Das Urteil des Schleswig-Holsteinischen Landessozialgerichts vom 6. April 1960 wird aufgehoben.

Die Berufung des Klägers gegen das Urteil des Sozialgerichts Lübeck vom 25. September 1959 wird zurückgewiesen.

Kosten sind nicht zu erstatten.

Von Rechts wegen.

 

Gründe

Das Landessozialgericht (LSG) verurteilte die Beklagte, bei der Berechnung des Altersruhegeldes des Klägers die Zeiten seiner Arbeitslosigkeit vom 14. September 1948 bis 22. April 1950 und vom 5. Dezember 1950 bis 1. Juni 1953 als Ausfallzeiten anzurechnen.
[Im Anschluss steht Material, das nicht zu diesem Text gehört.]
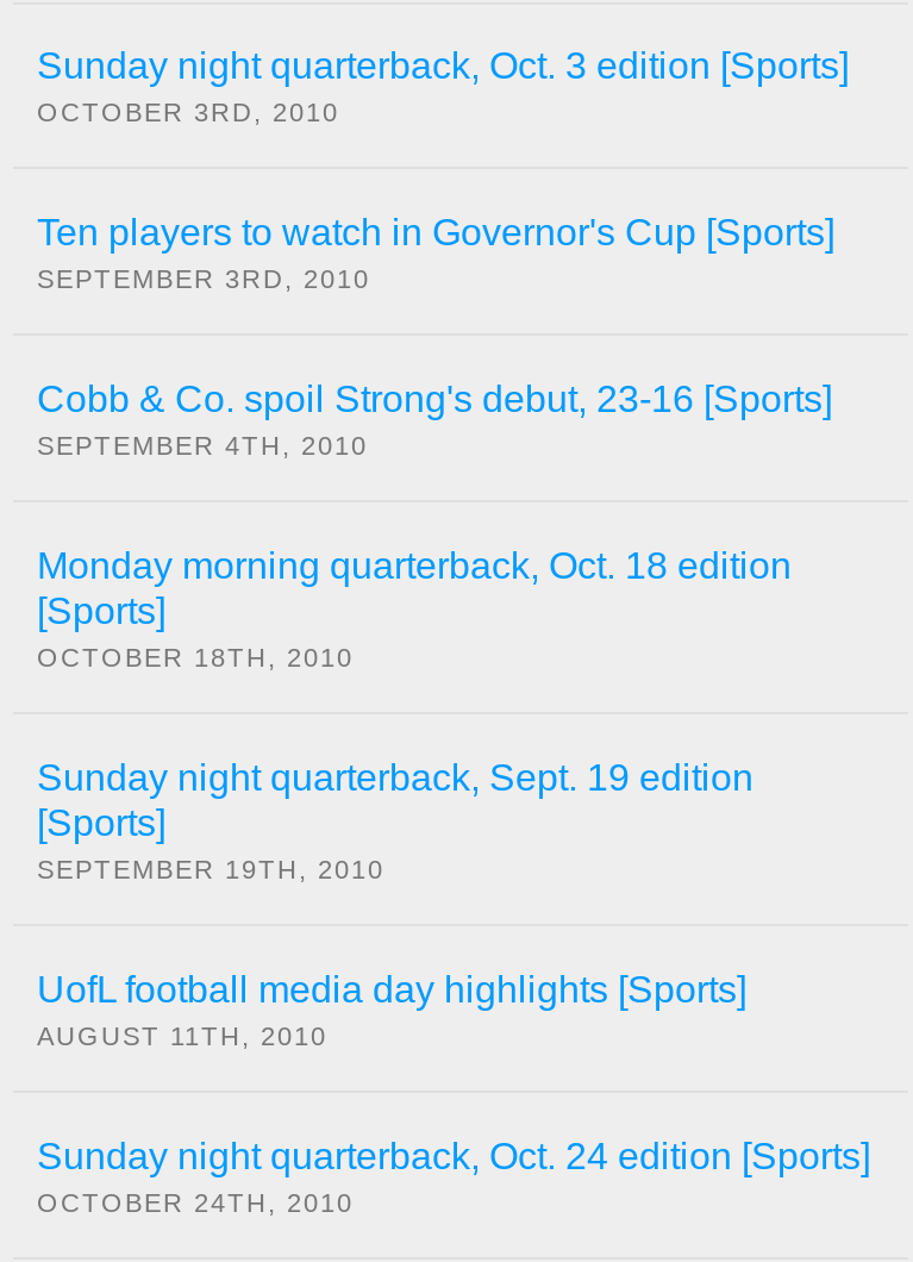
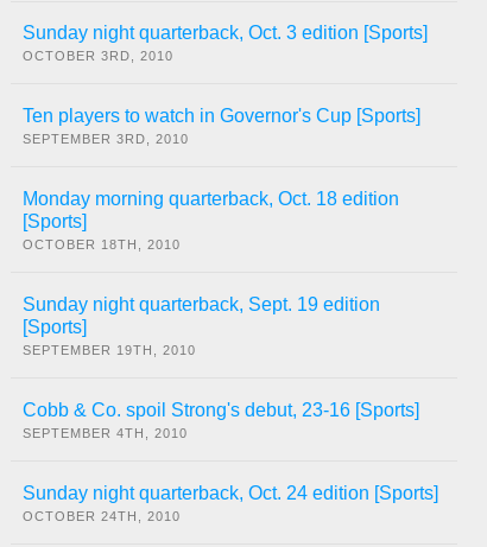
moved [37,380,832,461] -> [23,400,419,441]: Cobb & Co. spoil Strong's debut, 23-16 [Sports] | SEPTEMBER 4TH, 2010
[37,970,746,1051] UofL football media day highlights [Sports] | AUGUST 11TH, 2010 -> none

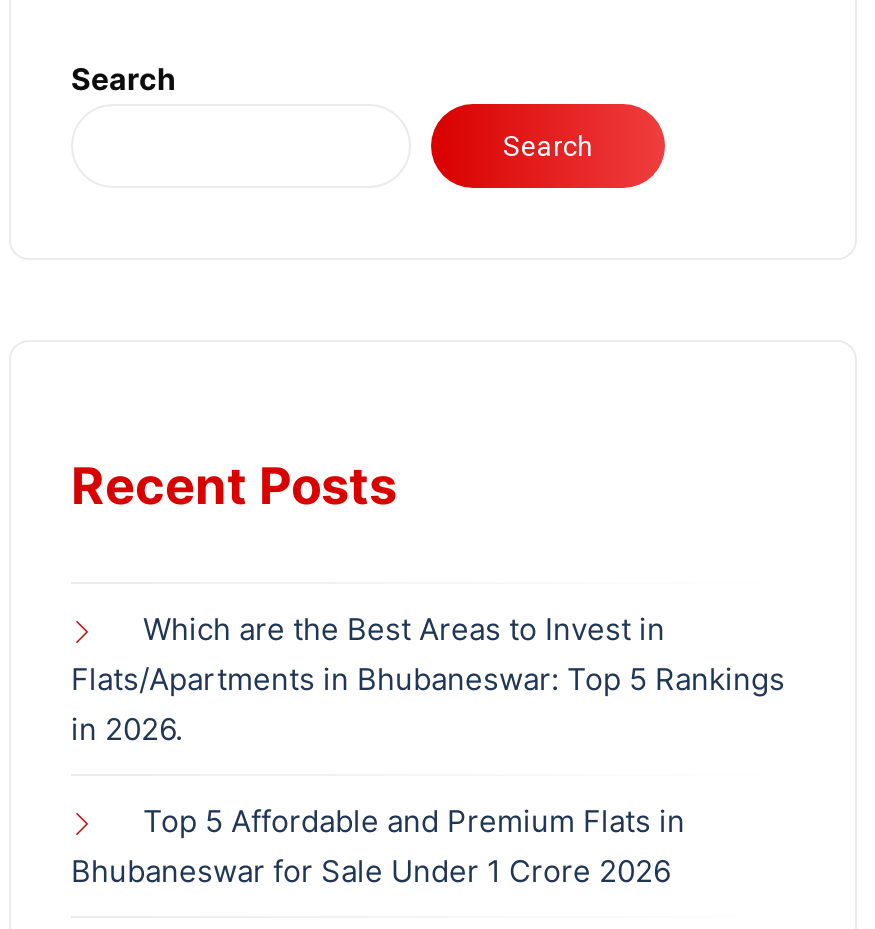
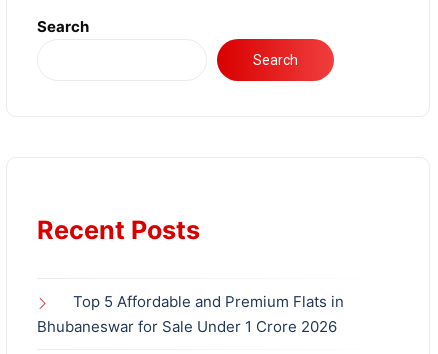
[71,610,785,748] Which are the Best Areas to Invest in | Flats/Apartments in Bhubaneswar: Top 5 Rankings | in 2026. -> none

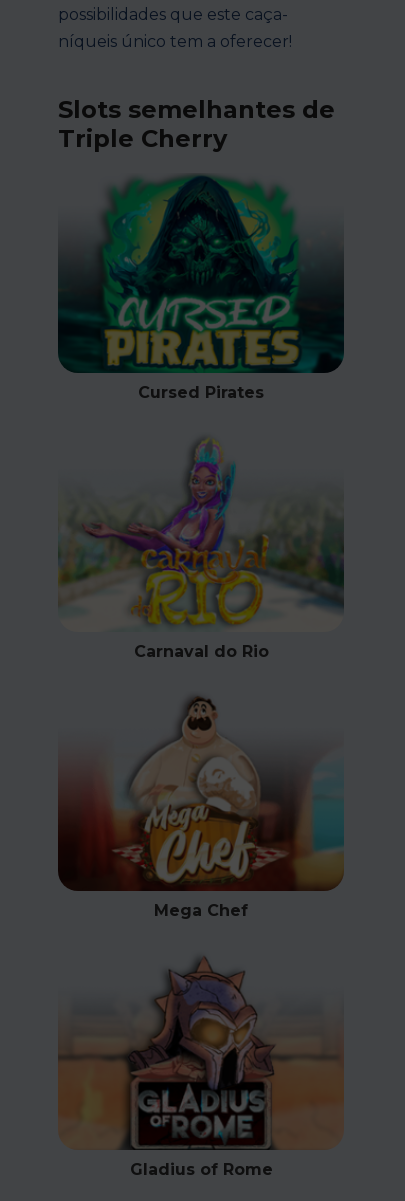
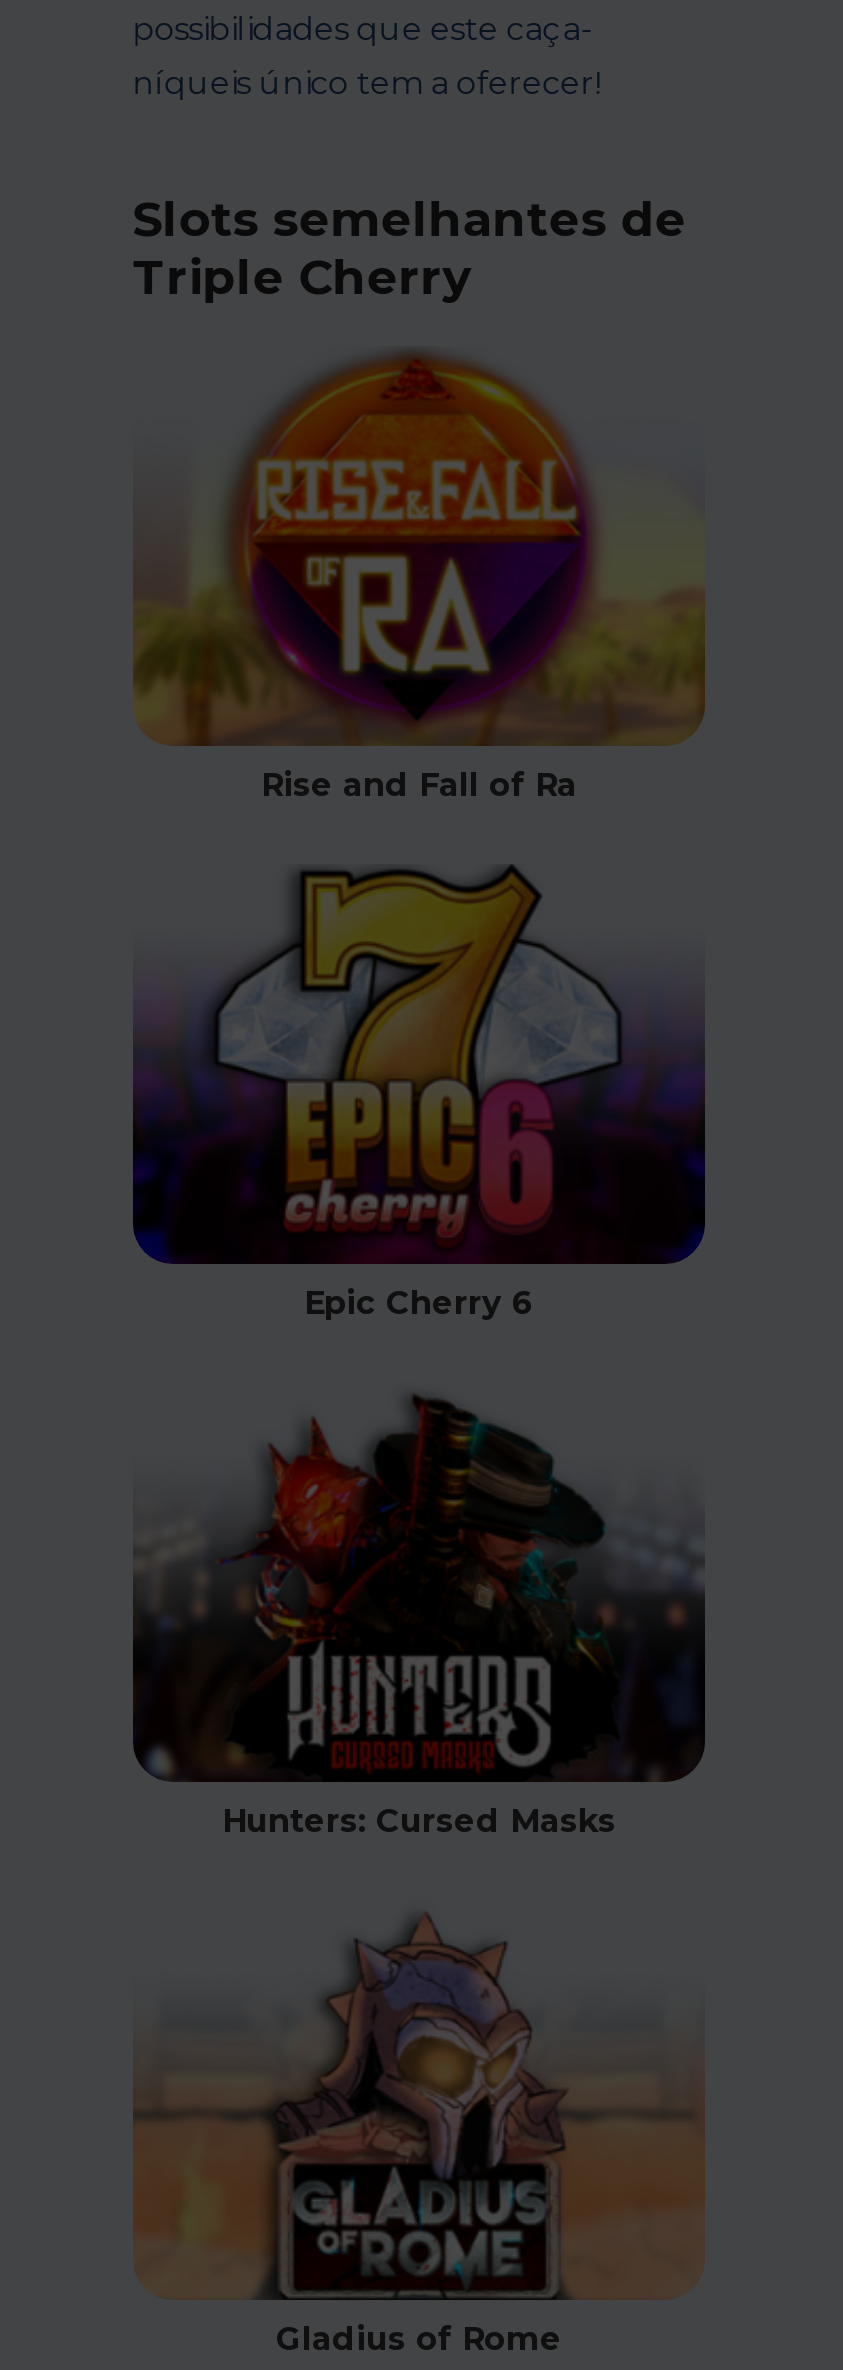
[57,174,345,402] [image] | Cursed Pirates -> [131,350,707,804] [image] | Rise and Fall of Ra
[57,433,344,661] [image] | Carnaval do Rio -> [131,864,707,1322] [image] | Epic Cherry 6
[58,697,344,920] [image] | Mega Chef -> [133,1396,707,1840] [image] | Hunters: Cursed Masks

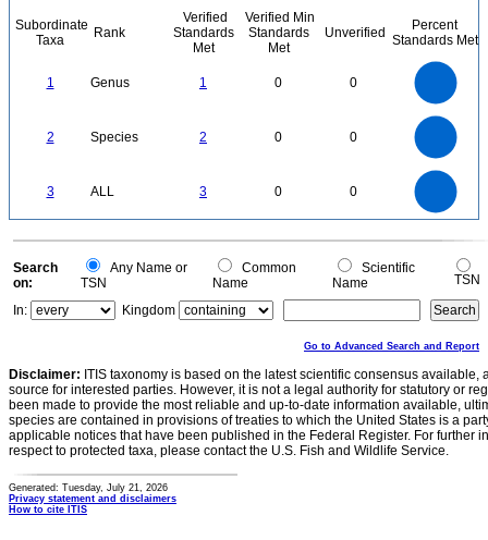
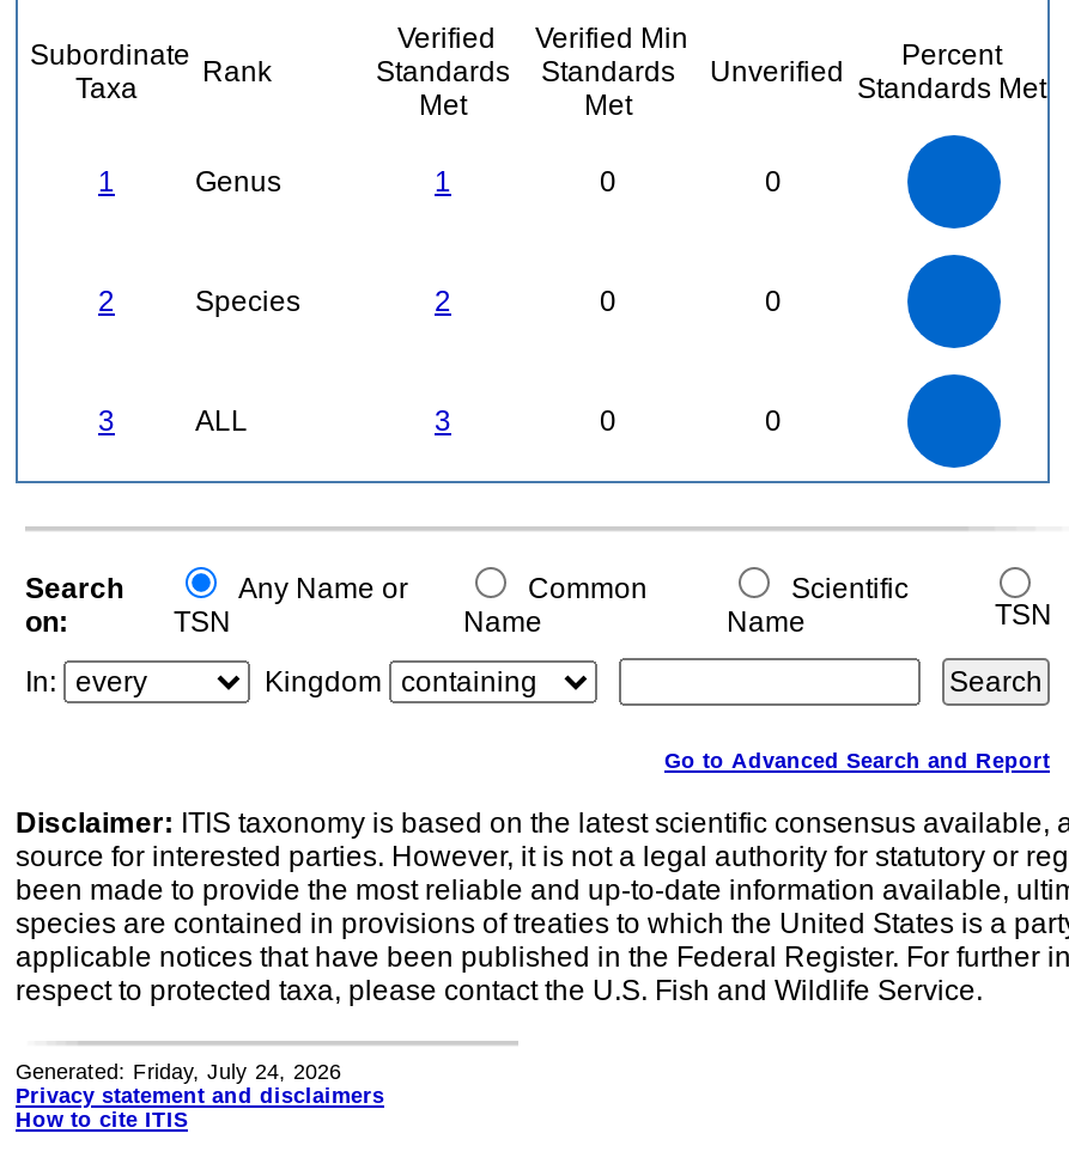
[9,482,168,493] Generated: Tuesday, July 21, 2026 -> [16,1060,341,1084] Generated: Friday, July 24, 2026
Die Beklagte hatte dies abgelehnt, weil die Zeit vom Eintritt in die Versicherung bis zum Eintritt des Versicherungsfalles (Versicherungsdauer), die beim Kläger 325 Monate beträgt, nicht mindestens zur Hälfte mit Beiträgen i. S. von § 36 Abs. 3 Angestelltenversicherungsgesetz (AVG) belegt ist; solche Beiträge kann der Kläger nur für 142 Monate nachweisen. Das LSG bejahte demgegenüber die Halbdeckung, indem es von der Versicherungsdauer vor ihrer Halbierung erst noch die Zeit des Wehrdienstes und der Gefangenschaft des Klägers absetzte (325 - 77 = 248: 2 = 124 Monate). Diese Berechnungsart entspreche dem Willen des Gesetzgebers, Kriegsteilnehmer und Heimkehrer vor Nachteilen zu bewahren; bei der Fassung des § 36 Abs. 3 AVG sei offenbar ein Redaktionsversehen unterlaufen.

Die Beklagte legte die zugelassene Revision ein mit dem Antrag,

das Urteil des LSG aufzuheben und die Berufung des Klägers - die das LSG schon teilweise zurückgewiesen hatte - nunmehr in vollem Umfange zurückzuweisen.

Sie rügte eine Verletzung des § 36 Abs. 3 AVG.

Der Kläger beantragte die Zurückweisung der Revision. Die Beteiligten sind damit einverstanden, daß der Senat ohne mündliche Verhandlung entscheidet.

Die Revision ist zulässig und auch begründet.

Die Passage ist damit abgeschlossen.